Sono tante le tematiche che il Papa ha affrontato in questi giorni: l’impegno per la tutela e l’evangelizzazione della famiglia, la sfida delle sette religiose e della superstizione, la formazione di sacerdoti e catechisti e la ricerca di percorsi di pace condivisi. Il Santo Padre ha esortato i presuli e i consacrati africani perché contribuiscano alla “costruzione di un mondo più giusto in cui ciascuno potrà vivere dignitosamente”. Di fronte a questioni così importanti continua ad apparire strumentale e decisamente poco costruttiva la querelle scatenatasi in seguito ad alcune affermazioni di Benedetto XVI che, rispondendo ad una domanda posta da un giornalista francese sul problema dell’Aids, ha dichiarato come “non si può superare questo problema solo con i soldi.
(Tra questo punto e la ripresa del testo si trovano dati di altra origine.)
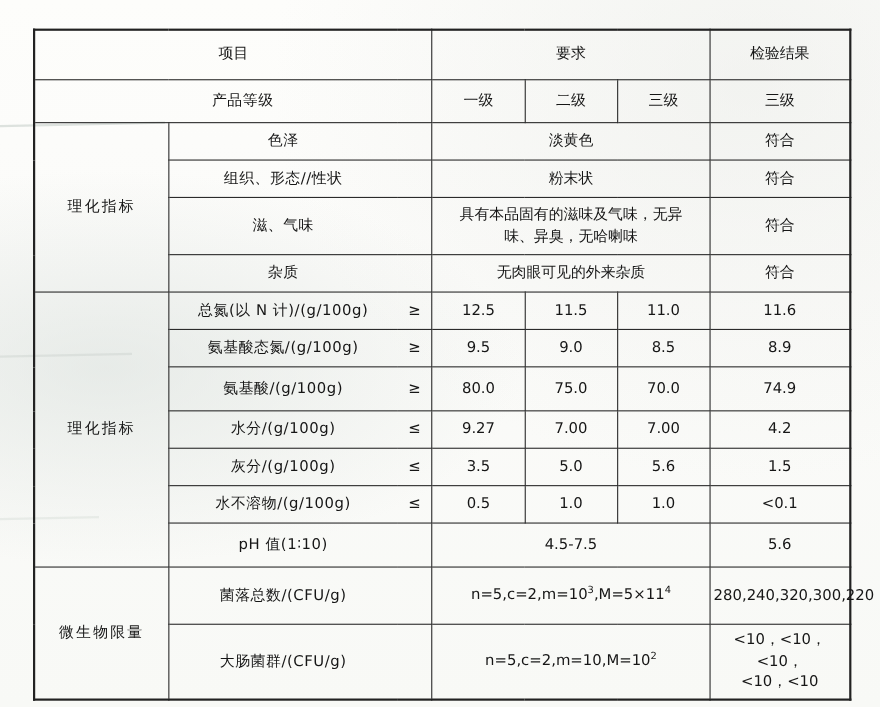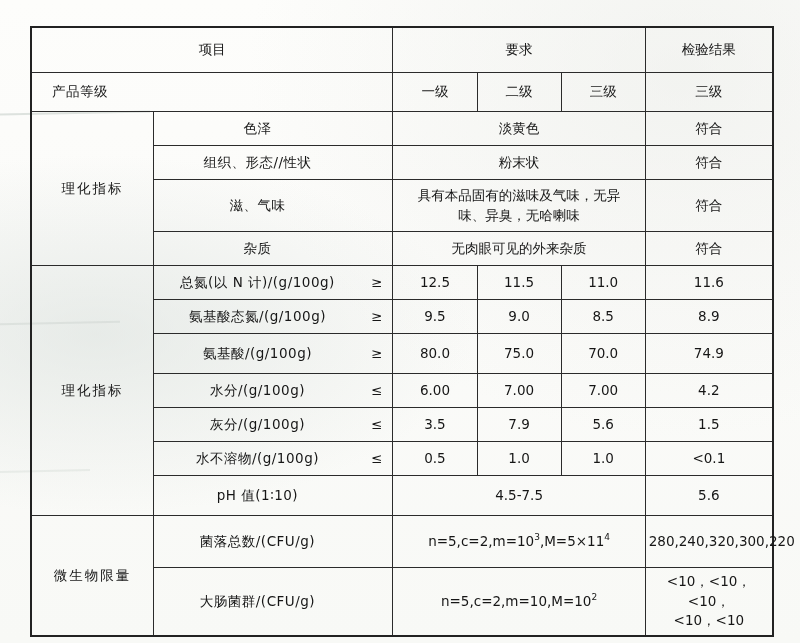"产品等级" td.sub-left { text-align: left -> center }
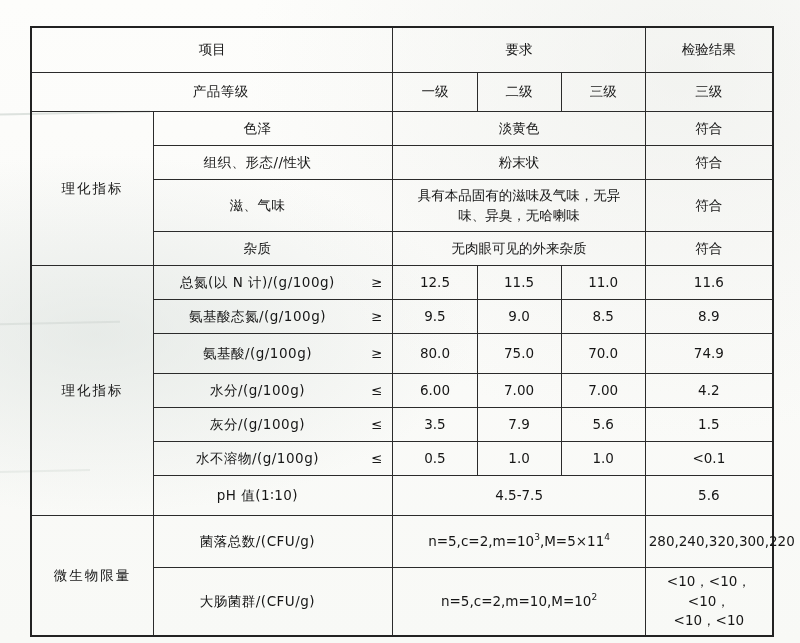"6.00" td { text: 6.00 -> 9.27 }
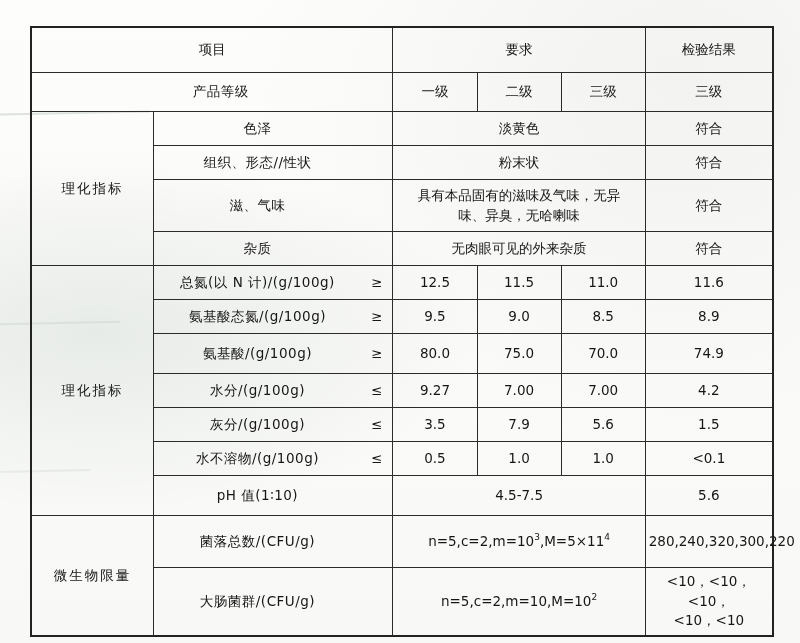"7.9" td { text: 7.9 -> 5.0 }
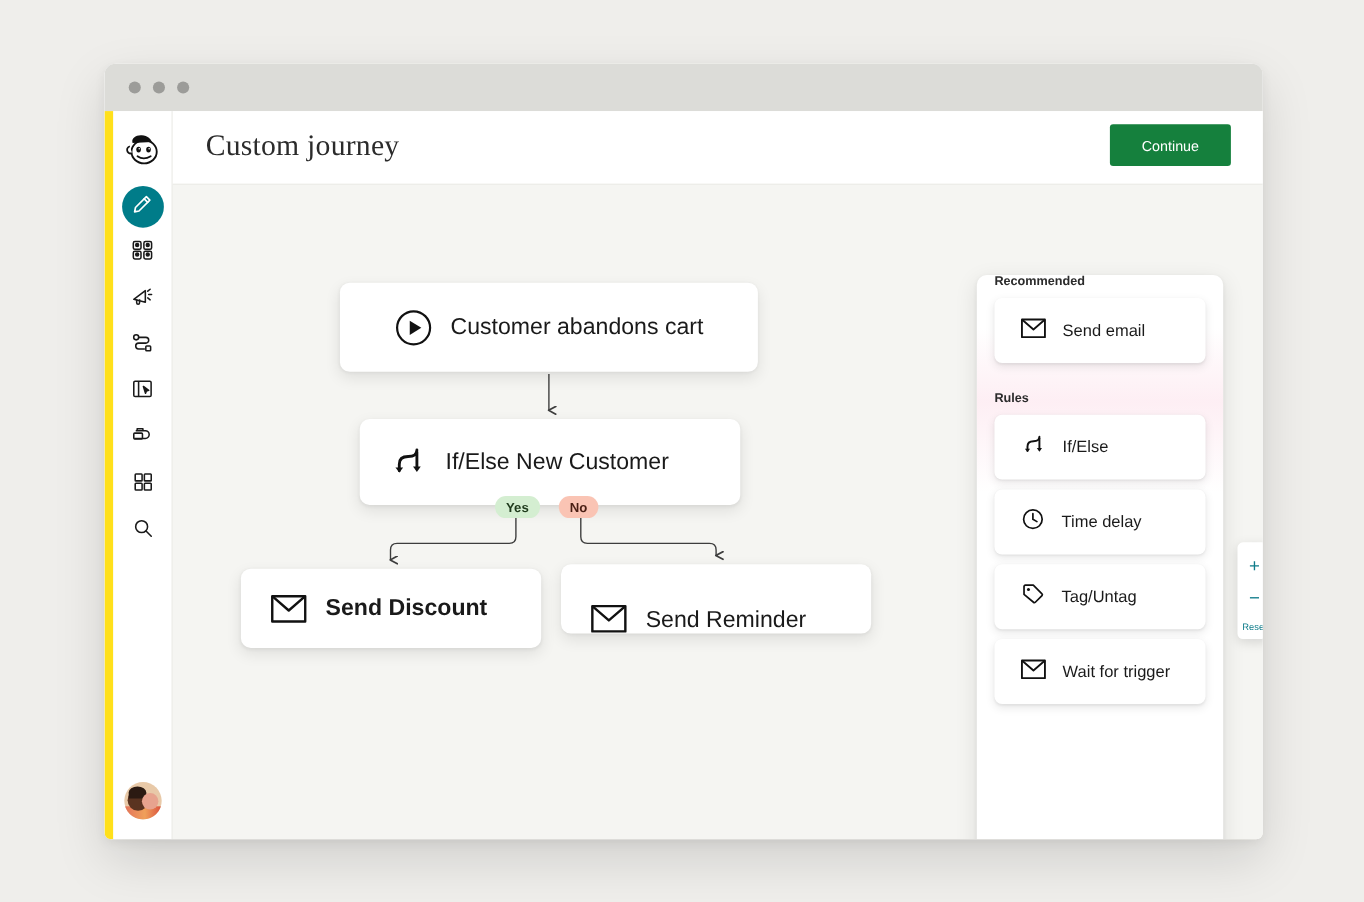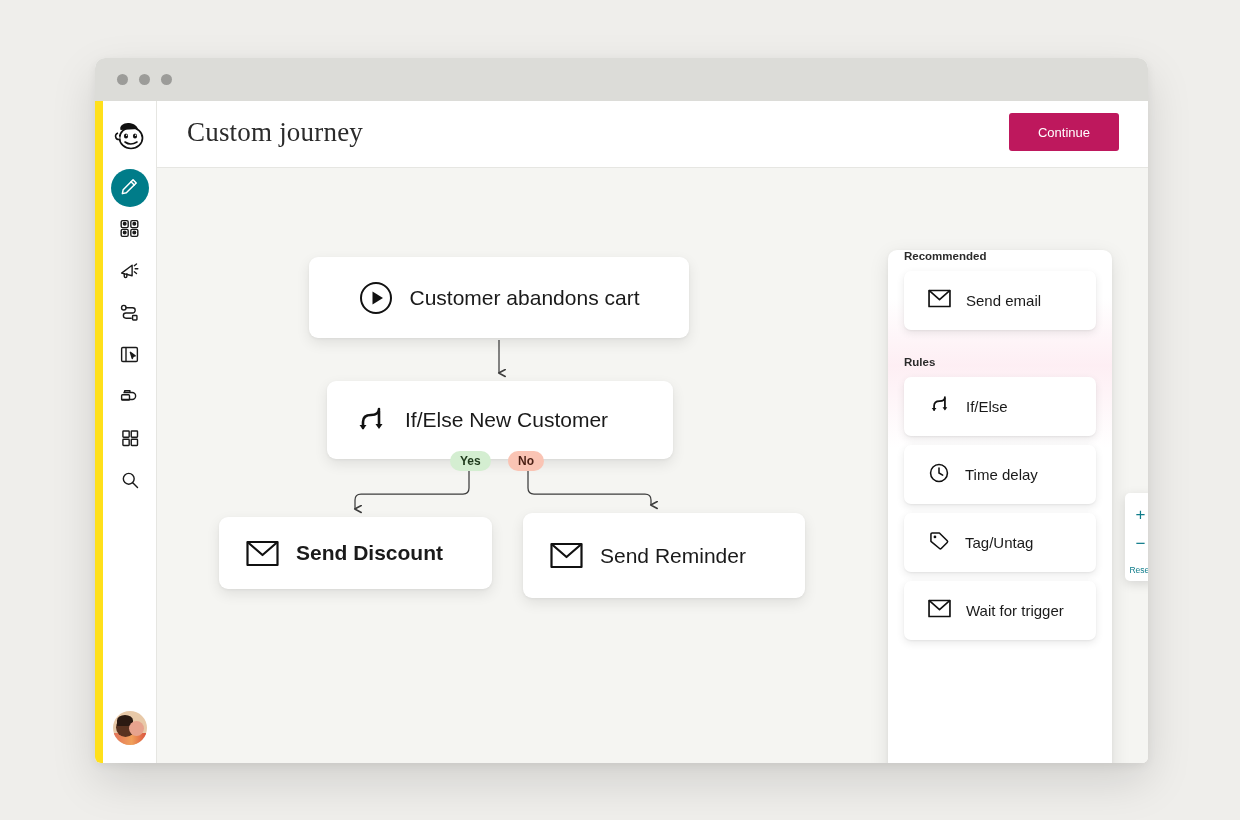"Continue" .continue-btn { background: #be185d -> #15803d }
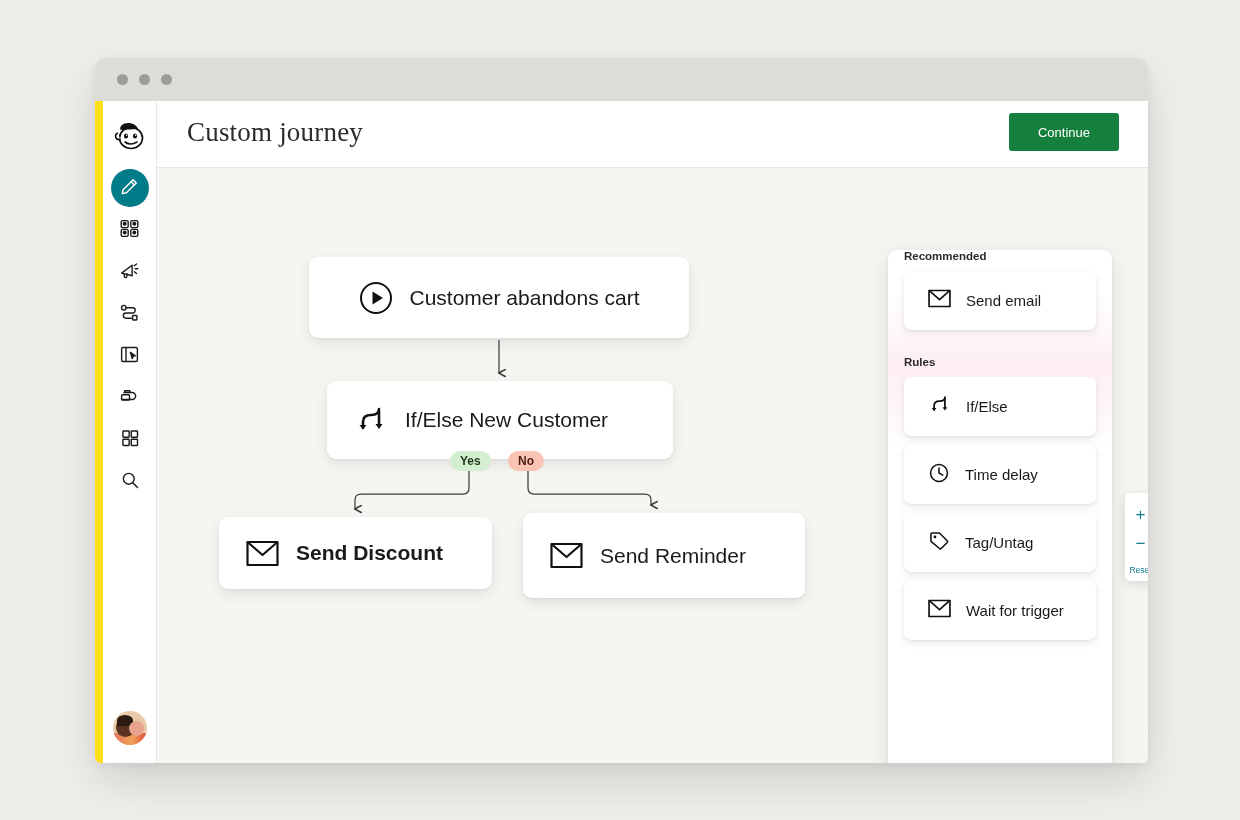"Send Reminder" #node-reminder { align-items: none -> flex-end; height: 85px -> 63px; left: 366px -> 353px }
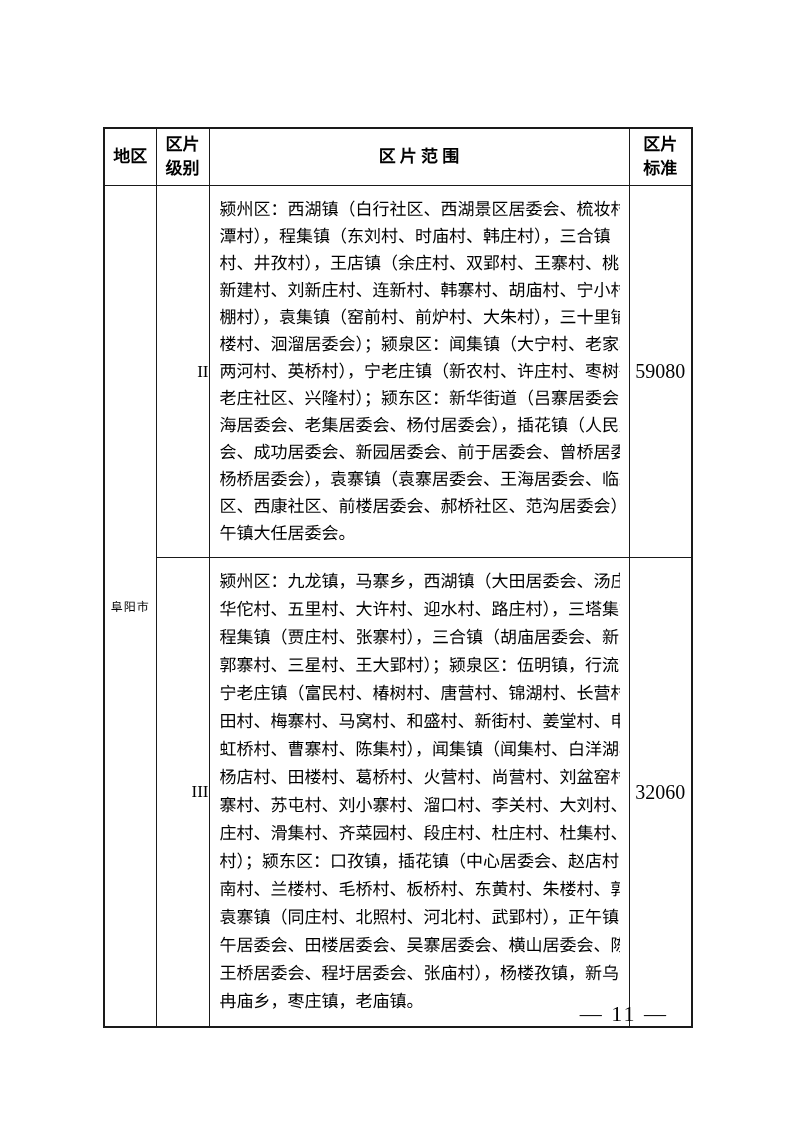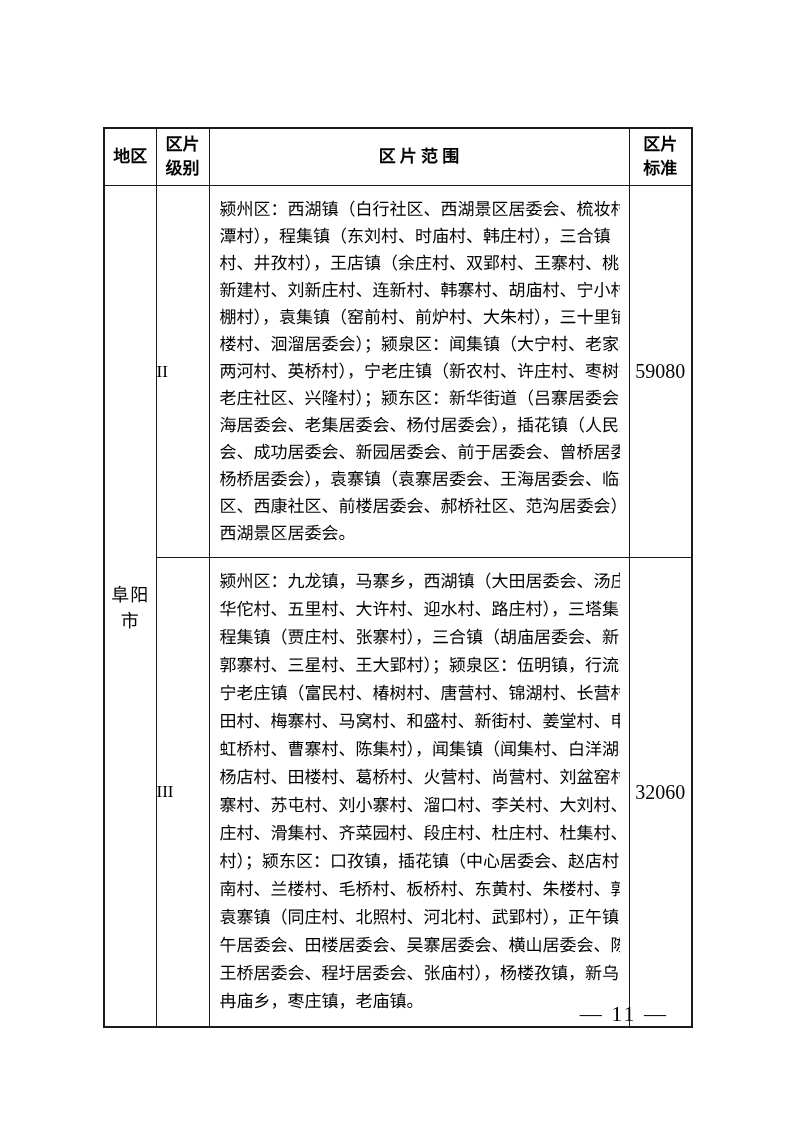"II" td.level-cell { text-align: left -> right }
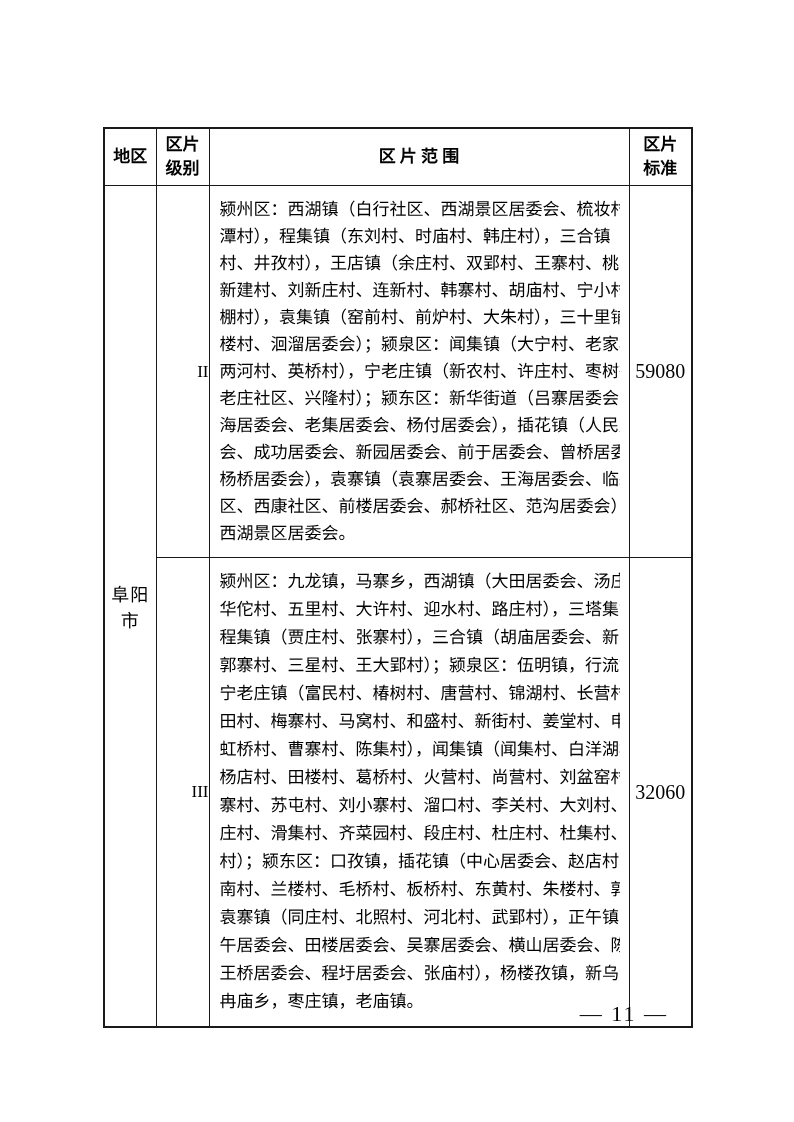"西湖景区居委会。" div.line { text: 西湖景区 -> 午镇大任 }
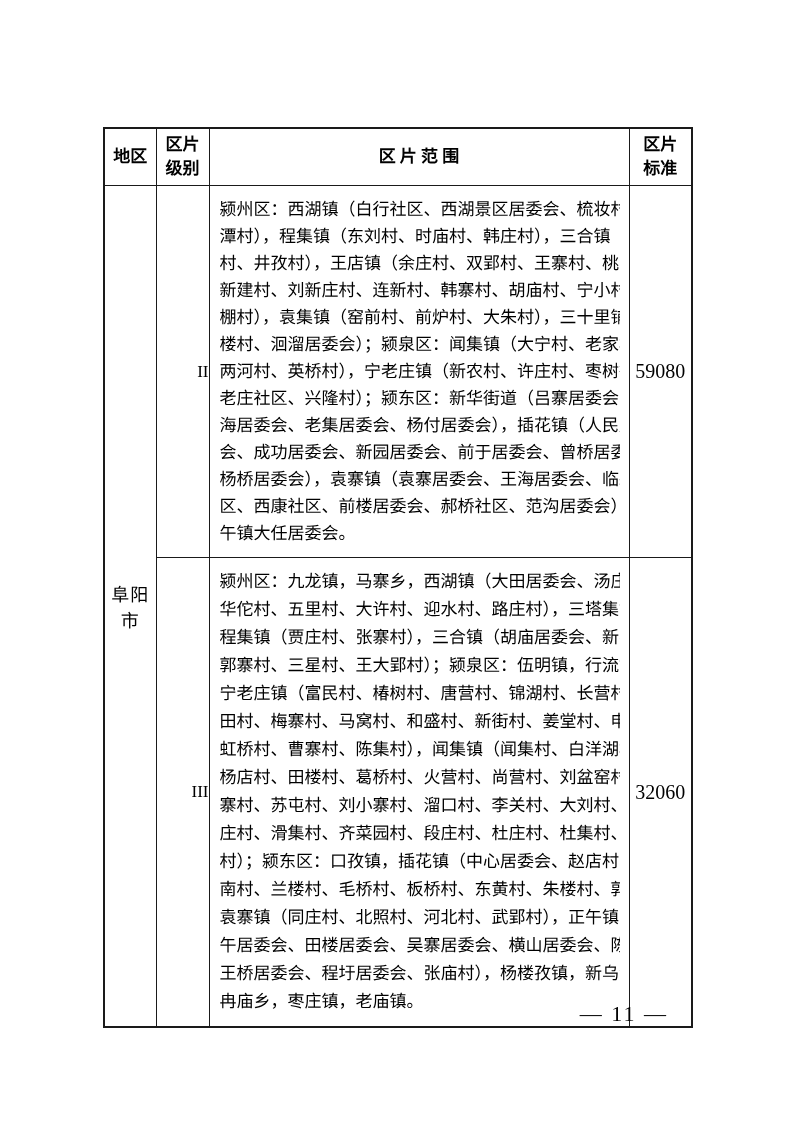"阜阳市" td.region-cell { font-size: 18px -> 12px }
Sono necessari, ma se non c’è l’anima che li sappia applicare, non aiutano, non si può superare con la distribuzione di preservativi: al contrario, aumentano il problema”. Apriti cielo! Sembra non aspettassero altro che trovare un pretesto per prendere le distanze, attaccare il Papa e screditare il suo magistero. Oltretutto dati autorevoli provenienti dagli Stati Uniti e pubblicati sul New York Times, indicano come, con il solo utilizzo dei profilattici, il contagio della malattia cresca.

Si preferisce mettere l’accento solo su certe parole di Benedetto XVI quando la linea della Santa Sede contro l’Aids è molto più ampia ed articolata: educazione alla responsabilità nell’uso della sessualità, promozione del matrimonio e della famiglia, cura e attenzione ai malati e alle persone che soffrono. Indipendentemente dal merito della questione, mai come in questo periodo ogni intervento e presa di posizione del Papa diventa occasione di critica e di attacco.

L’aspetto preoccupante è che da tali polemiche non scaturisce mai un confronto leale, obiettivo e aperto sui temi trattati. Si denotano invece coesione e metodo solo per rivolgere attacchi feroci a tutto il mondo cristiano e più in particolare alla Chiesa Cattolica e al suo più alto rappresentante.

Chissà che nelle parole dell’On. Pierferdinando Casini non ci sia qualcosa di vero quando afferma, dalle pagine dell’Avvenire del 20 marzo, che in tutta questa delegittimazione vede: “una manina occulta… dietro queste ripetute critiche…”?